Eve fussed on Elsa’s shoulder, and Elsa moved to turn her around so the baby could see the light from the window. “She could sit still for hours, watching the trees and sunlight through that window,” Elsa said.

“She’ll like the sails and sounds of the ocean.”

“As will I,” Elsa said. She paused, obviously thinking. “When Peder died, I couldn’t get off that ship fast enough. Now, stepping aboard the
Grace
, it’s as if it’s another world for me.”

“Perhaps you only needed some time ashore. Time to grieve for Peder before you could see what he loved about sailing again.”

Elsa nodded. “My heart still is heavy each time I think of him. But it is getting better, I must admit. I only think of him a couple of times a day, rather than every hour.”

“Time is a welcome balm,” Kaatje said, remembering how gradually her thoughts of Soren lessened to only once or twice a week. Now, it was only once or twice a month. It seemed crazy, really. How could someone so dear, so important to her, slip from her mind like that? “It is God’s way of healing us. Unless we are allowed to think of other things, other people, it is difficult not to ache for our loved one.”

Elsa closed her eyes. “I am not ready to give up on Peder’s memory. I’m not ready to stop missing him.”

Kaatje nodded. “I understand. Eventually, your heart will want room for other memories. Not that you shouldn’t always honor and cherish Peder and who he was … It’s only that we have to move forward. If we’re stuck in the mud of yesterday, it’s hard to enjoy the cleansing baths of today.”

“Eloquently put.” She stared at Kaatje. “I will miss you so much.”

“And I, you. We knew it was coming.”

“Yes. But I didn’t want to think about how hard it would be.”

“We’ll have our letters.”

“Ah yes. Our letters. I suppose I’ll have to get back into the habit again.”

“Speaking of letters, have you heard from the Bergensers in Norway of late? Or those in Camden?”

“Just that letter from Mother last month I read to you. I have half a mind to take the
Grace
to Bergen and bring her here.”

“Carina would never forgive you.”

“Still. She could see America. Where two of her daughters have made a new life. Meet her other grandchildren.”

Kaatje felt she included Jessie, making her feel ill at ease again.

“How about the Skagit Valley Bergensers?” Elsa asked.

“Not much in the last few weeks.
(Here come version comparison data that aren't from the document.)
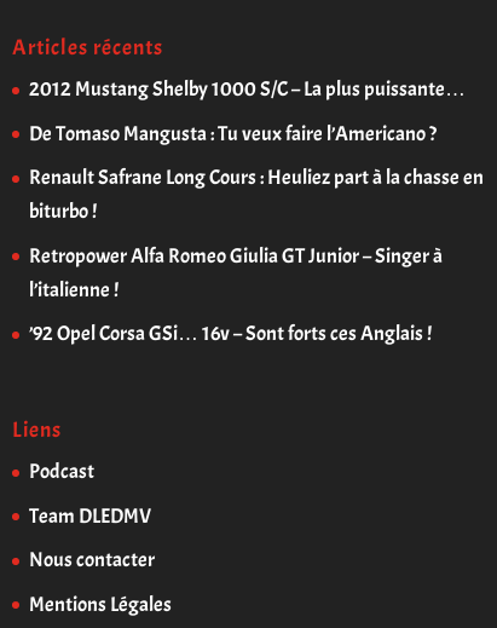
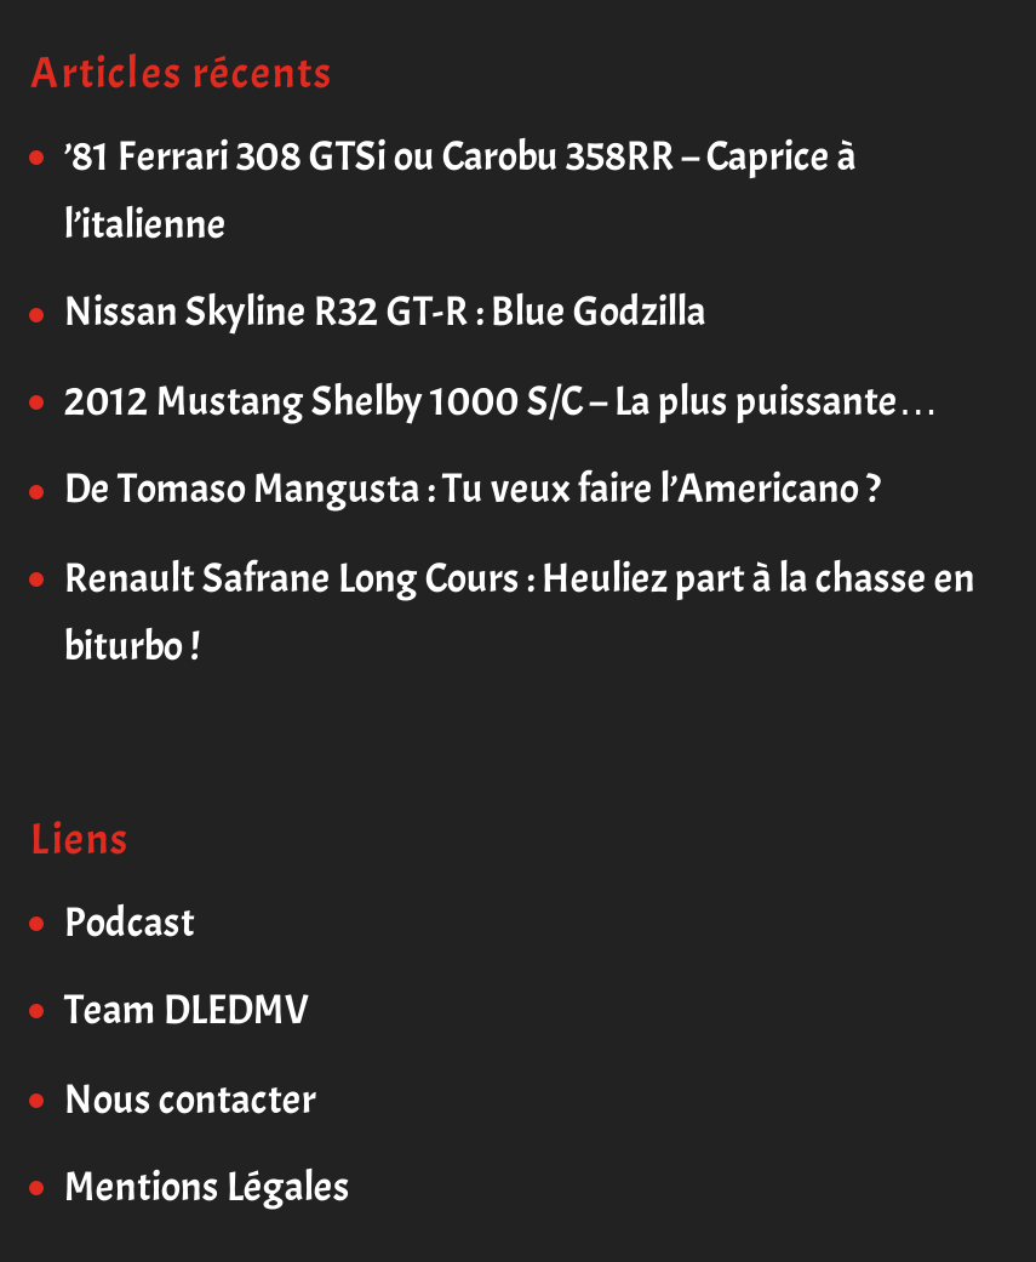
none -> [64,130,856,338] ’81 Ferrari 308 GTSi ou Carobu 358RR – Caprice à | l’italienne | Nissan Skyline R32 GT-R : Blue Godzilla
moved [30,76,484,224] -> [64,375,975,671]: 2012 Mustang Shelby 1000 S/C – La plus puissante… | De Tomaso Mangusta : Tu veux faire l’Americano ? | Renault Safrane Long Cours : Heuliez part à la chasse en | biturbo !
[30,243,443,346] Retropower Alfa Romeo Giulia GT Junior – Singer à | l’italienne ! | ’92 Opel Corsa GSi… 16v – Sont forts ces Anglais ! -> none

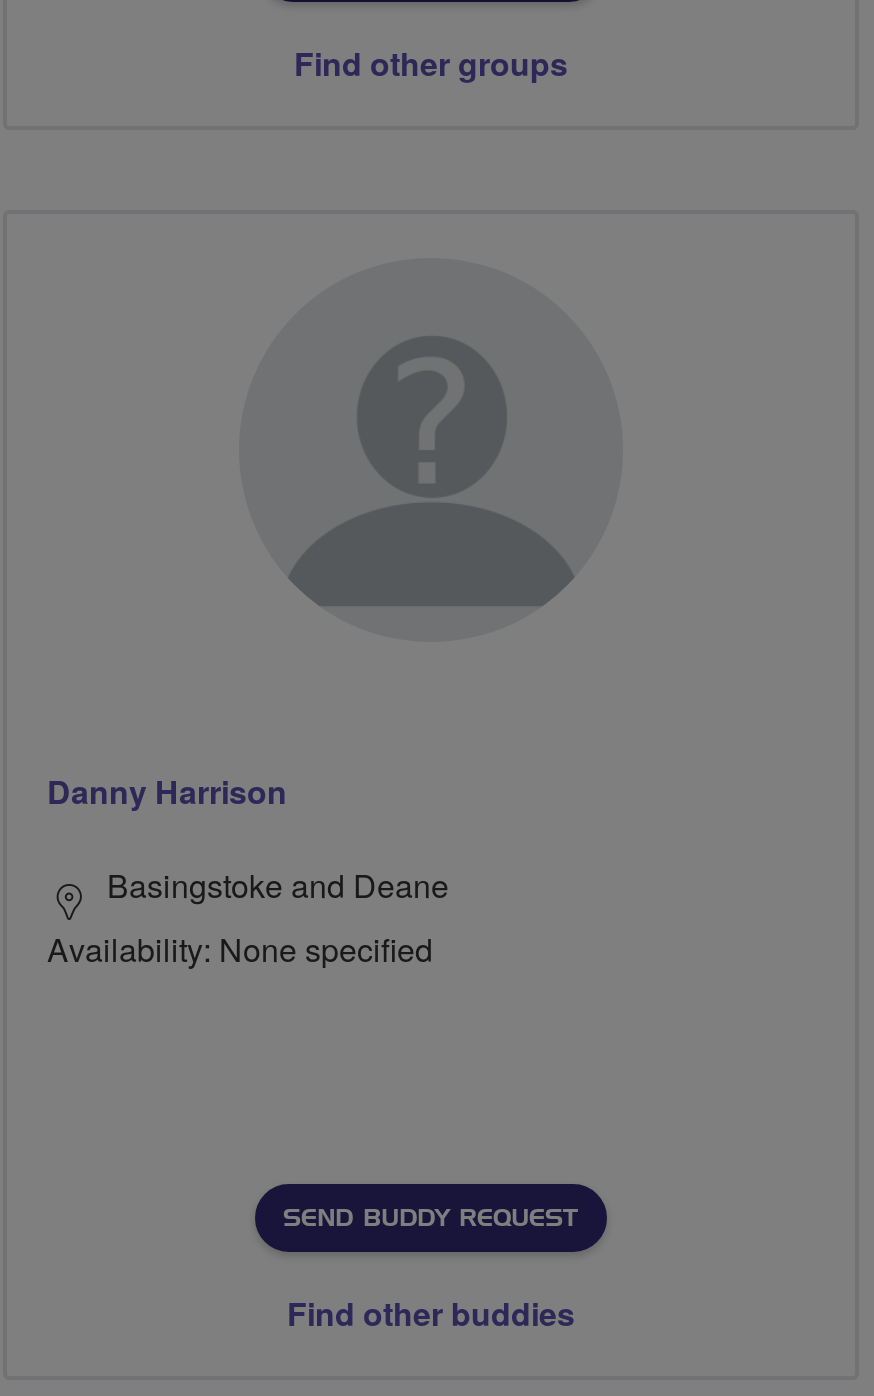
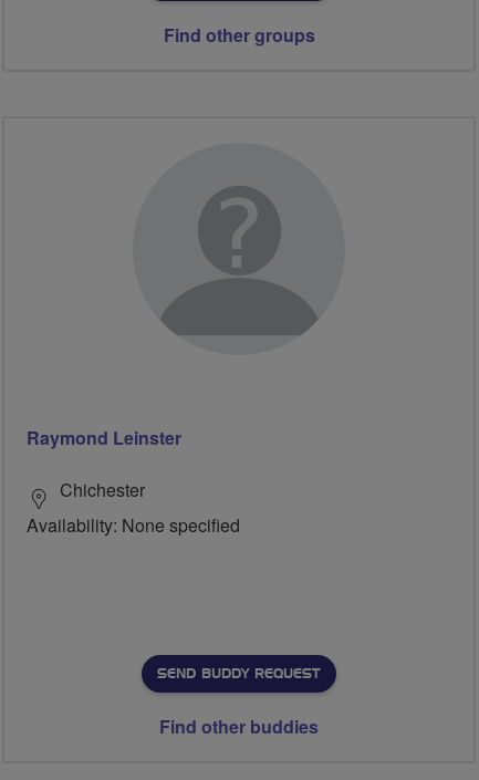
[47,768,287,814] Danny Harrison -> [27,425,181,451] Raymond Leinster
[107,862,449,908] Basingstoke and Deane -> [60,477,145,503] Chichester

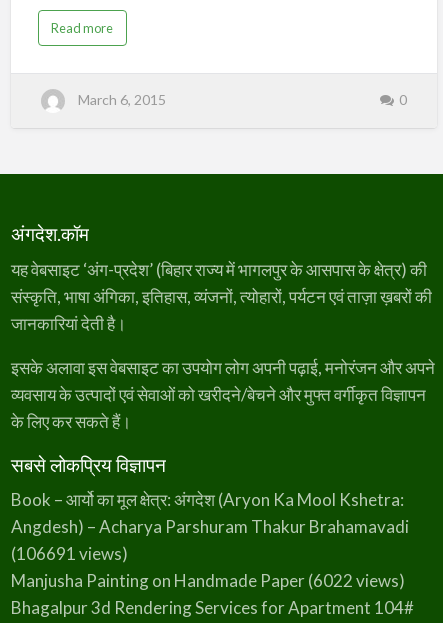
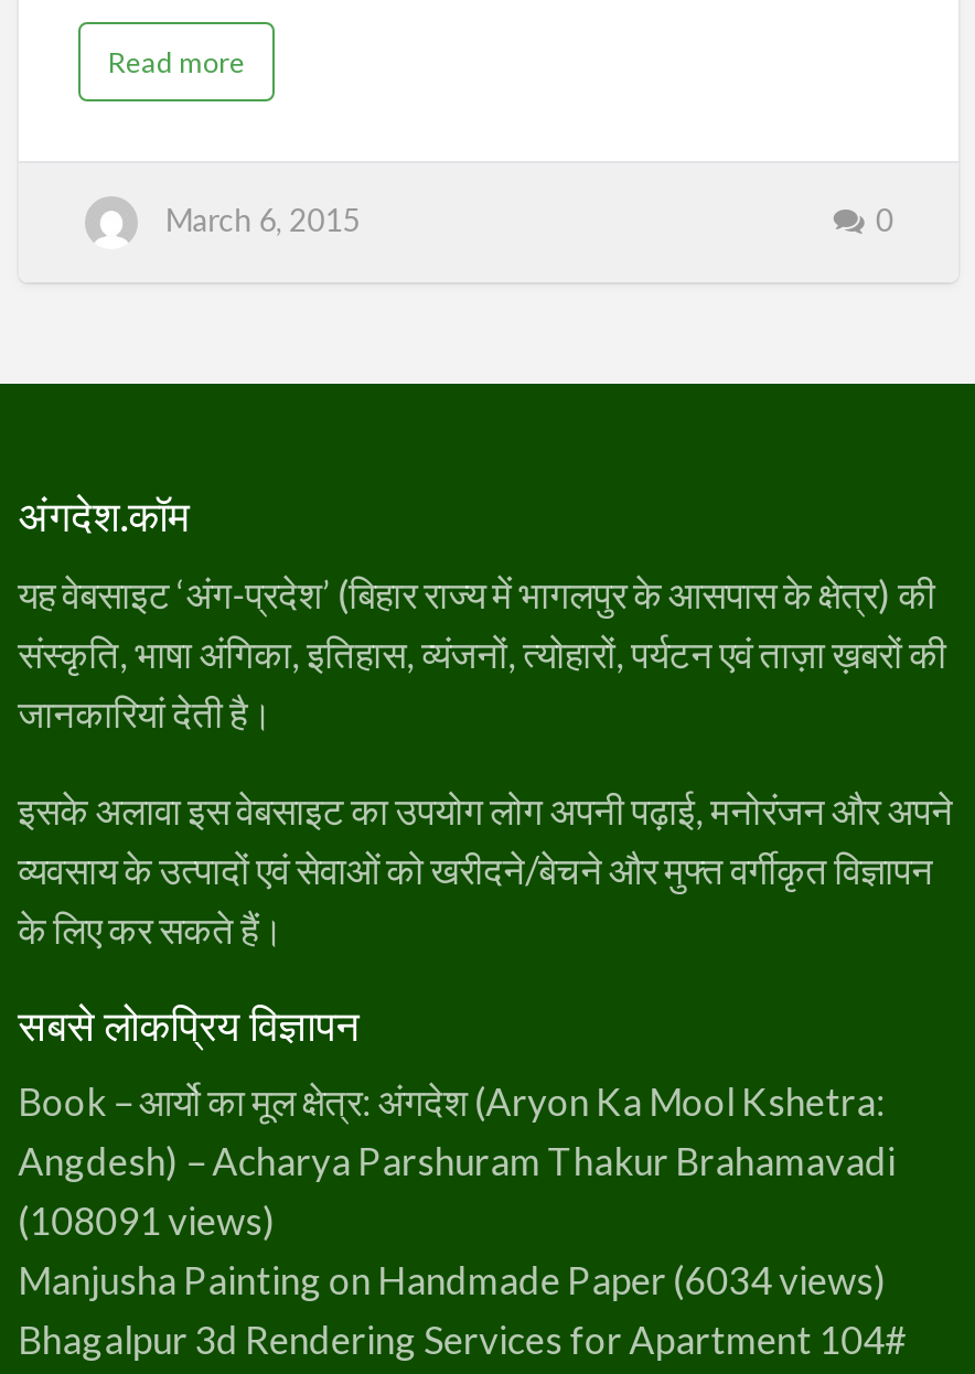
[11,543,128,564] (106691 views) -> [18,1198,276,1245] (108091 views)
[11,570,405,591] Manjusha Painting on Handmade Paper (6022 views) -> [18,1258,887,1304] Manjusha Painting on Handmade Paper (6034 views)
It is part of why I want to return home and see for myself. I miss all of them.” She paused, choosing her words carefully. “And Tora? What have you heard from her? Or Trent?”

Elsa met her glance. “Nothing. I have not heard a word from either of them since I left Seaport a month ago.”

Kaatje nodded, trying to look nonchalant. But she knew Elsa knew her better than that.

It was an uncommonly warm, dry eve for late March, and Tora was glad for it. After finishing the supper dishes, she washed her face and then patted it with a flour-sack towel, looking out her tiny cabin window for Trent. As usual, he awaited her beneath a giant fir to the left of the cabin, staring out at the Sound. In the golden light of the spring sunset, he looked magnificent. She gazed down at her sad, secondhand dress, wondering that she and Trent were more in love than ever, yet she had nothing that she once thought would draw him to her. There was that sense of humor from God again, she mused, smiling.